2Blades president and cellular biologist Diana Horvath explains, “The new gene stacking approach collects five individual genes resistant to rust and assembles them rapidly into a single stack The stack is then introduced into a chosen wheat line. This eliminates time-consuming breeding efforts that may be unstable or short-lived.
“It also ensures that the desirable trait, as determined by multiple genes, will not be lost in subsequent breeding.

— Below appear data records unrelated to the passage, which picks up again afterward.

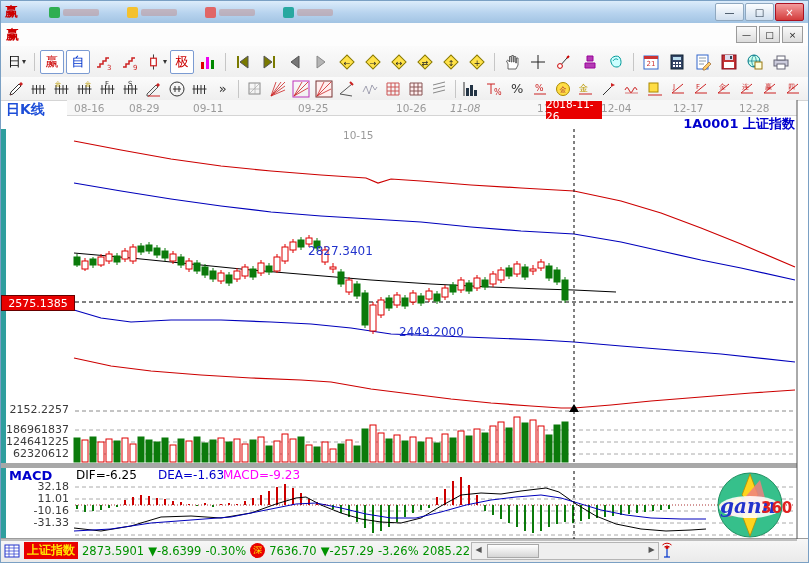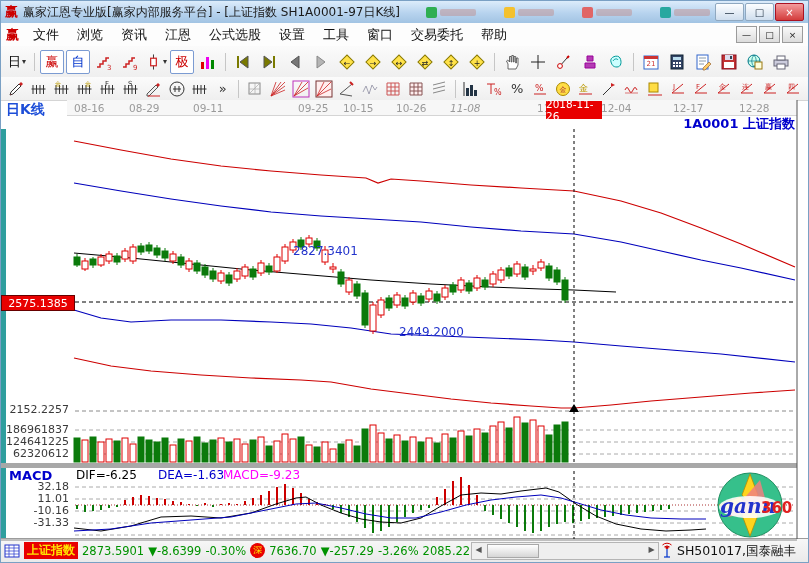--- a/index.html
+++ b/index.html
@@ -77,21 +77,20 @@
   .anticon{position:absolute;left:658px;top:3px;}
   .tblicon{flex:none;display:flex;}
 </style>
 </head>
 <body>
 
 <div class="app">
 
   <div class="titlebar">
     <span class="appicon">赢</span>
-    <span class="wtitle">赢家江恩专业版[赢家内部服务平台] - [上证指数  SH1A0001-97日K线]</span>
     <div class="tickers" id="tickers">
         <span class="ticker">
           <span class="dot" style="background:#2fae52"></span>
           <span class="bar"></span>
         </span>
         <span class="ticker">
           <span class="dot" style="background:#f4c12e"></span>
           <span class="bar"></span>
         </span>
         <span class="ticker">
@@ -105,32 +104,20 @@
       </div>
     <div class="wbtns">
       <span class="wbtn">—</span>
       <span class="wbtn">□</span>
       <span class="wbtn close">×</span>
     </div>
   </div>
 
   <div class="menubar">
     <span class="appicon">赢</span>
-    <div id="menu-items" style="display:flex">
-        <span class="mitem">文件</span>
-        <span class="mitem">浏览</span>
-        <span class="mitem">资讯</span>
-        <span class="mitem">江恩</span>
-        <span class="mitem">公式选股</span>
-        <span class="mitem">设置</span>
-        <span class="mitem">工具</span>
-        <span class="mitem">窗口</span>
-        <span class="mitem">交易委托</span>
-        <span class="mitem">帮助</span>
-      </div>
     <div class="mdibtns">
       <span class="mdib">—</span>
       <span class="mdib">□</span>
       <span class="mdib">×</span>
     </div>
   </div>
 
   <div class="tbar tbar1" id="toolbar1">
       <span class="titem" title="period-day">
         <span style="color: rgb(0, 0, 0);">日</span>
@@ -511,39 +498,39 @@
         </svg>
       </span>
     </div>
 
   <div class="datestrip"></div>
   <div id="dates-layer">
       <span class="dlab" style="left: 73px;">08-16</span>
       <span class="dlab" style="left: 128px;">08-29</span>
       <span class="dlab" style="left: 192px;">09-11</span>
       <span class="dlab" style="left: 297px;">09-25</span>
-      <span class="dlab" style="left: 342px;">10-15</span>
+      <span class="dlab" style="left: 342px; margin-top: 27px;">10-15</span>
       <span class="dlab" style="left: 395px;">10-26</span>
       <span class="dlab" style="left: 449px; font-style: italic;">11-08</span>
       <span class="dlab" style="left: 536px;">11</span>
       <span class="dlab" style="left: 600px;">12-04</span>
       <span class="dlab" style="left: 672px;">12-17</span>
       <span class="dlab" style="left: 738px;">12-28</span>
     </div>
   <div class="seldate">2018-11-26</div>
   <div class="klabel">日K线</div>
 
   <div class="sym">
     <span>1A0001</span>
     <span>上证指数</span>
   </div>
 
   <div class="tealstrip"></div>
   <div class="pricetag">2575.1385</div>
-  <div class="ann" style="left:292px;top:243px">2827.3401</div>
+  <div class="ann" style="left:307px;top:243px">2827.3401</div>
   <div class="ann" style="left:398px;top:324px">2449.2000</div>
 
   <div class="slab" style="top:402px">2152.2257</div>
   <div class="slab" style="top:422px">186961837</div>
   <div class="slab" style="top:434px">124641225</div>
   <div class="slab" style="top:446px">62320612</div>
 
   <div class="macdtitle">MACD</div>
   <div class="mh c-black" style="left:75px">DIF=-6.25</div>
   <div class="mh c-blue" style="left:157px">DEA=-1.63</div>
@@ -939,16 +926,15 @@
       <span class="harr" style="right:0">▶</span>
     </div>
     <span class="anticon">
       <svg width="16" height="17">
           <path d="M8 7v8" stroke="#0033cc" stroke-width="1.2" fill="none"></path>
           <circle cx="8" cy="5.5" r="1.6" fill="#cc0000"></circle>
           <path d="M3.5 3a6.5 6.5 0 0 1 9 0M5.3 5a4.2 4.2 0 0 1 5.4 0" fill="none" stroke="#cc0000" stroke-width="1"></path>
           <path d="M5 15h6" stroke="#0033cc" stroke-width="1.2"></path>
         </svg>
     </span>
-    <span class="linktext">SH501017,国泰融丰</span>
   </div>
 
 </div>
 
 </body></html>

The Canberra research targeted wheat stem rust, but the same technology is being used to create durable resistance for wheat stripe and leaf rust diseases which also attack wheat crops.”
In future, gene stacks could be prepared with genome-editing tools to develop improved crops that may be considered non-genetically modified in some countries.
Wheat provides about 20 percent of calories and protein for human nutrition worldwide and is the third largest crop grown in the United States. The most effective and environmentally sound way to defend against wheat rust diseases is through the deployment of resistance genes in wheat varieties. This is particularly important in developing countries where the fungicides used to combat rust disease may be expensive or unavailable.
International adoption of rust-resistant wheat varieties is essential because rust fungi produce trillions of spores that can be carried by winds for thousands of miles, even across oceans, thus infecting vulnerable wheat crops around the globe.
Horvath say Big Five will not go directly into the market place. 2Blade considers it a working strain they can share with other like-minded wheat breeders. Because of the quicker pace at which new varieties are developed, she says it won’t be long before these genetic benefits will be available to Canadian farmers.